It being nearly Christmas, some may be considering things loftier than the usual splurge on gifts and food. My mind was turned to religious architecture again during a recent wander around Armidale in northern New South Wales – a country centre with two fine cathedrals (Anglican and Catholic) and a very handsome Presbyterian Church adjacent to the retail centre.

St Mary and Joseph's Catholic Cathedral Armidale NSW. Photo by Ian Hoskins
St Mary and Joseph’s Catholic Cathedral Armidale NSW. Photo by Ian Hoskins

I often tell those who come on my guided walks around North Sydney that architecture provides the  most accessible way of comprehending the material culture of past generations. Unlike clothing, cars or other forms of technology, the structures of the past are still all about us.

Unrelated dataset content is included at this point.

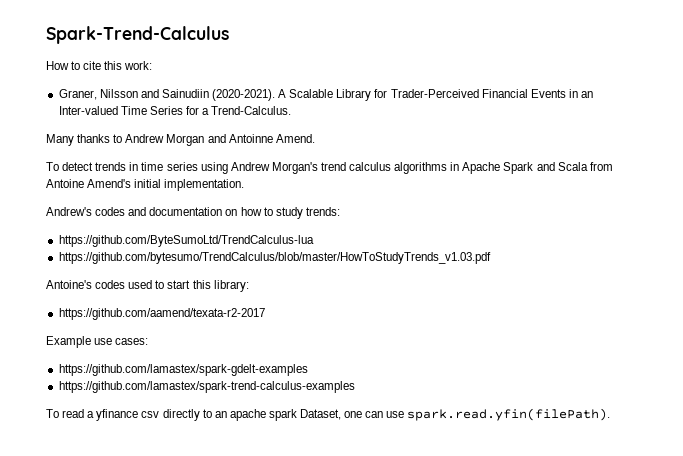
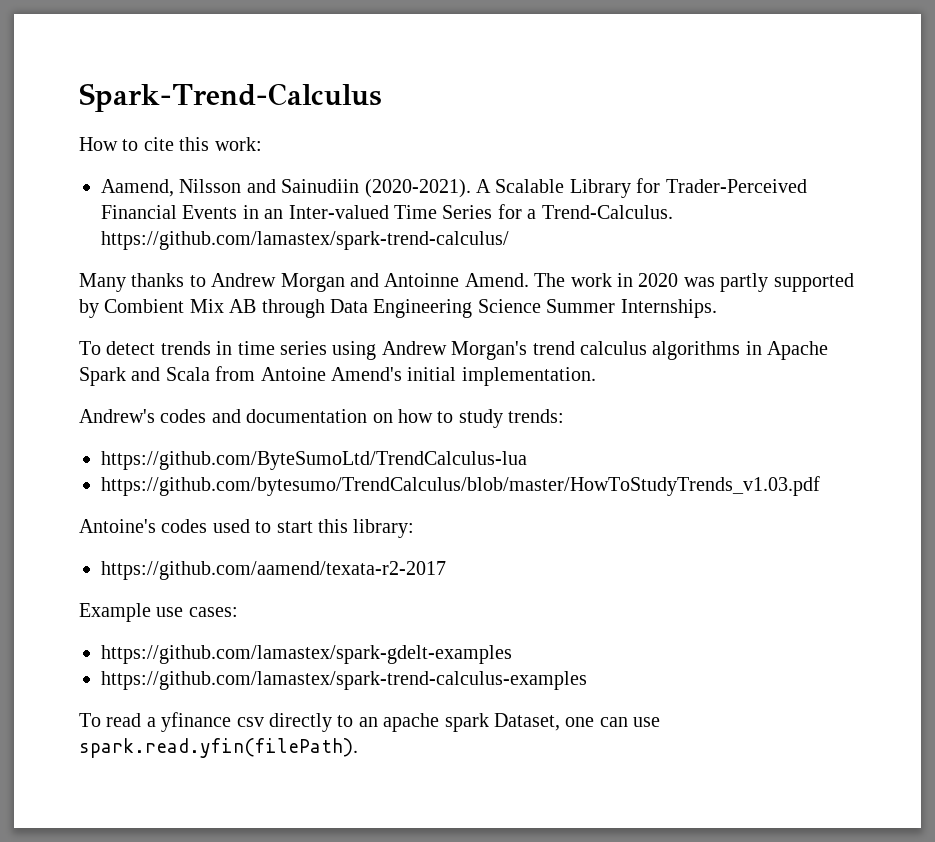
[58,89,97,100] Graner, -> [101,179,174,197] Aamend,
(292, 110) none -> [101,231,509,250] https://github.com/lamastex/spark-trend-calculus/
(315, 138) none -> [534,273,854,292] [79,299,717,318] The work in 2020 was partly supported by Combient Mix AB through Data Engineering Science Summer Internships.

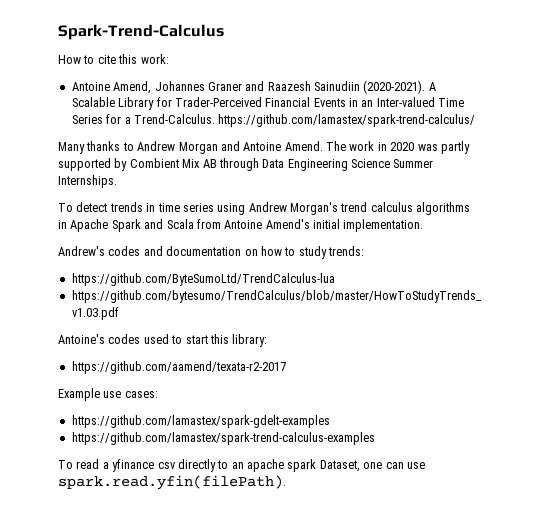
[101,179,276,197] Aamend, Nilsson and -> [71,81,311,94] Antoine Amend, Johannes Graner and Raazesh
[384,273,460,287] Antoinne -> [243,142,282,151] Antoine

Few buildings wear the ideological intent of the architect or owner more clearly than places of worship and their associated structures. These were literally built to express and evoke religious sentiment. And what I find especially fascinating is that, despite the apparent immutability of the truths presented in them, buildings erected by the various Christian churches in Australia reflect changing architectural fashion and thought just as non-sacred structures do.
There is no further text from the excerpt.